*DATA RECORDS:*

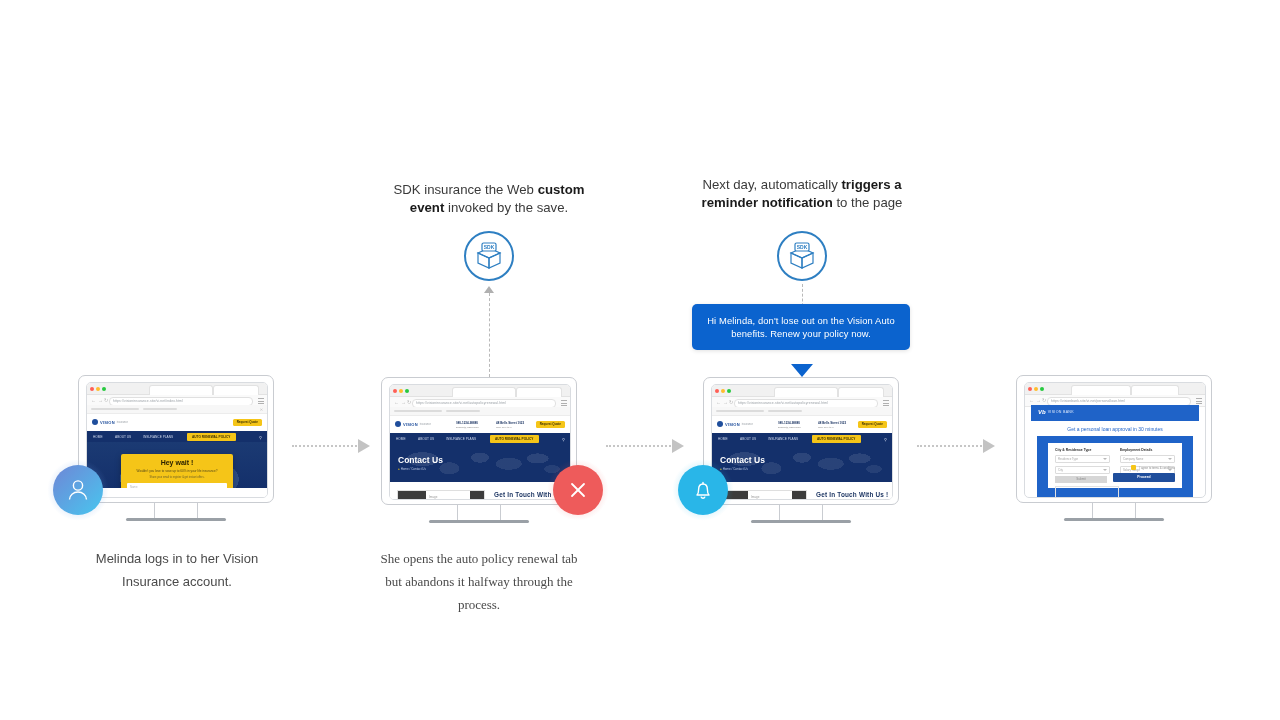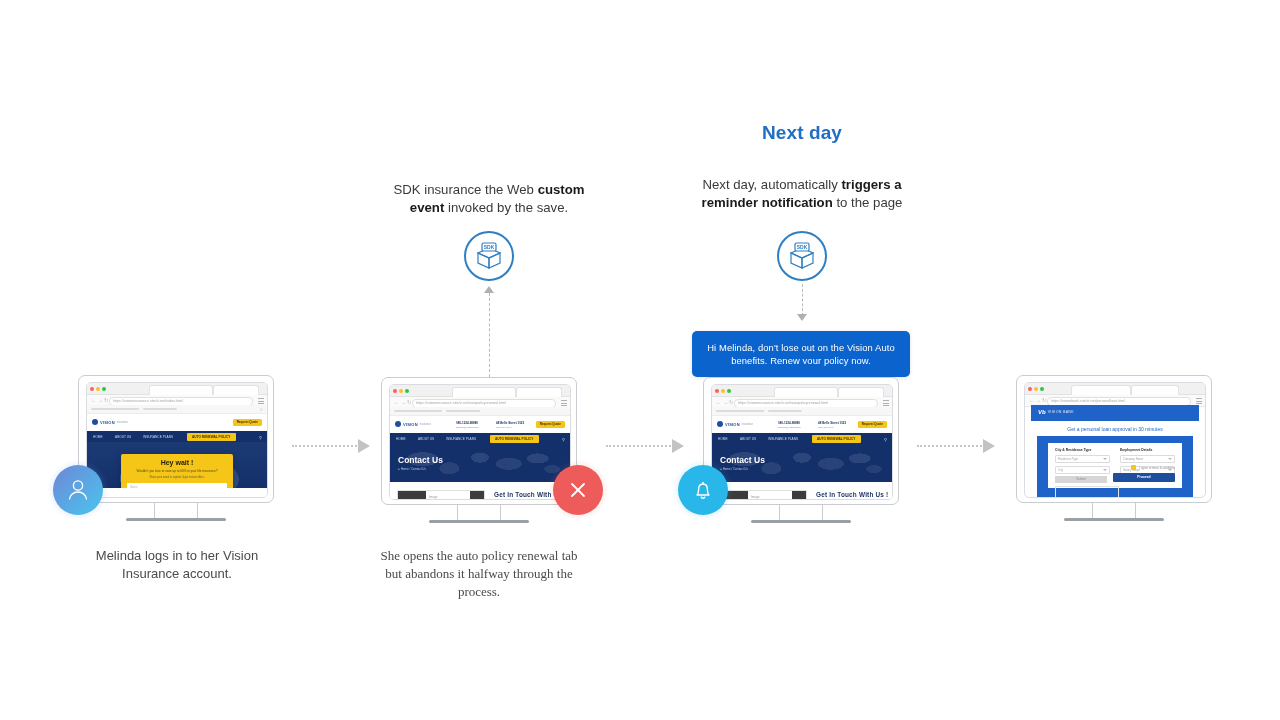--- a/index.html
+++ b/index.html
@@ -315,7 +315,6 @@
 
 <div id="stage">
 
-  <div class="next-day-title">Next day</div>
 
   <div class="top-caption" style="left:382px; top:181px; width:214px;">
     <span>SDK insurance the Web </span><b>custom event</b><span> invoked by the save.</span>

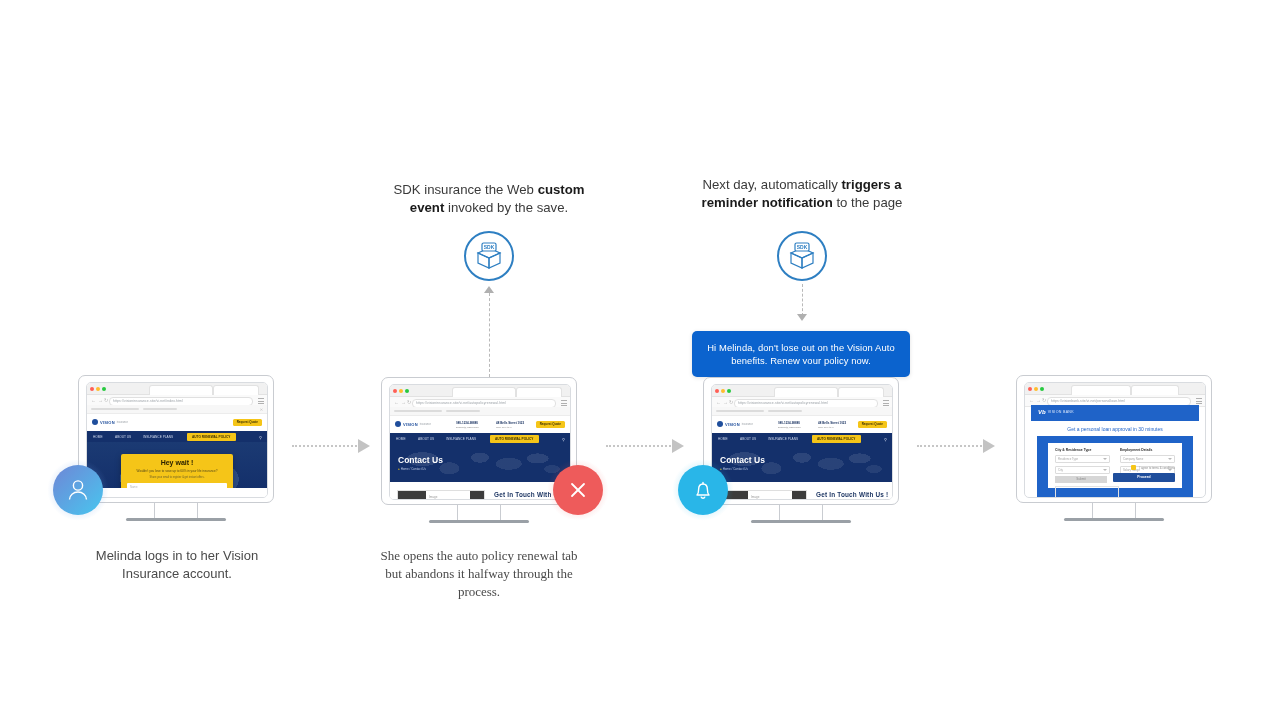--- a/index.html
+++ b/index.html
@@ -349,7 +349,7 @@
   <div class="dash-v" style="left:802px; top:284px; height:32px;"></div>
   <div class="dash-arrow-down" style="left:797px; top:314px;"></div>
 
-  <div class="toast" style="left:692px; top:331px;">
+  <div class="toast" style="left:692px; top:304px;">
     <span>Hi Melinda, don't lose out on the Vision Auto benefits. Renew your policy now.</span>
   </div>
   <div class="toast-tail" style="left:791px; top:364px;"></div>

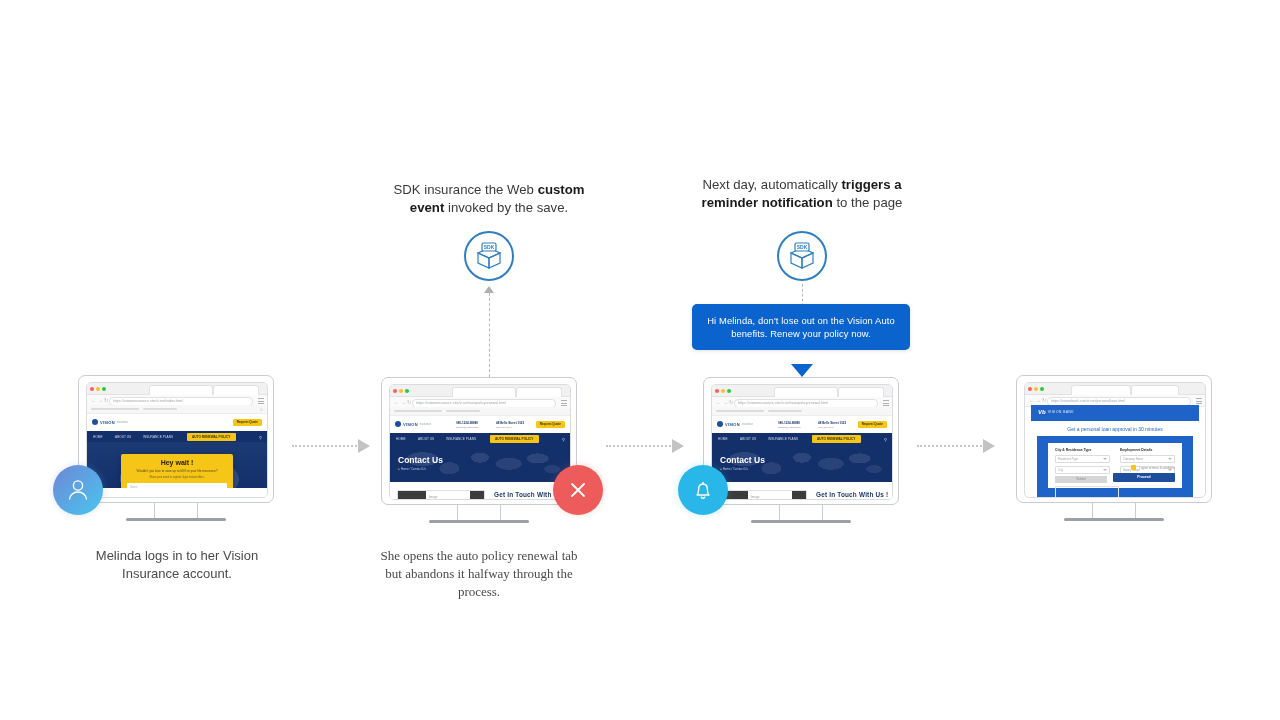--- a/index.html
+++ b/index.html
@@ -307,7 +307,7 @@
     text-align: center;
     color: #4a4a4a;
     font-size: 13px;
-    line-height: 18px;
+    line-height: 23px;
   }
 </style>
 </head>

*DESCRIPTION OF THE TASK:* Copy from the entries above each line in which the string "span" can be found.

*THE ANSWER:*
     <span>SDK insurance the Web </span><b>custom event</b><span> invoked by the save.</span>
     <span>Hi Melinda, don't lose out on the Vision Auto benefits. Renew your policy now.</span>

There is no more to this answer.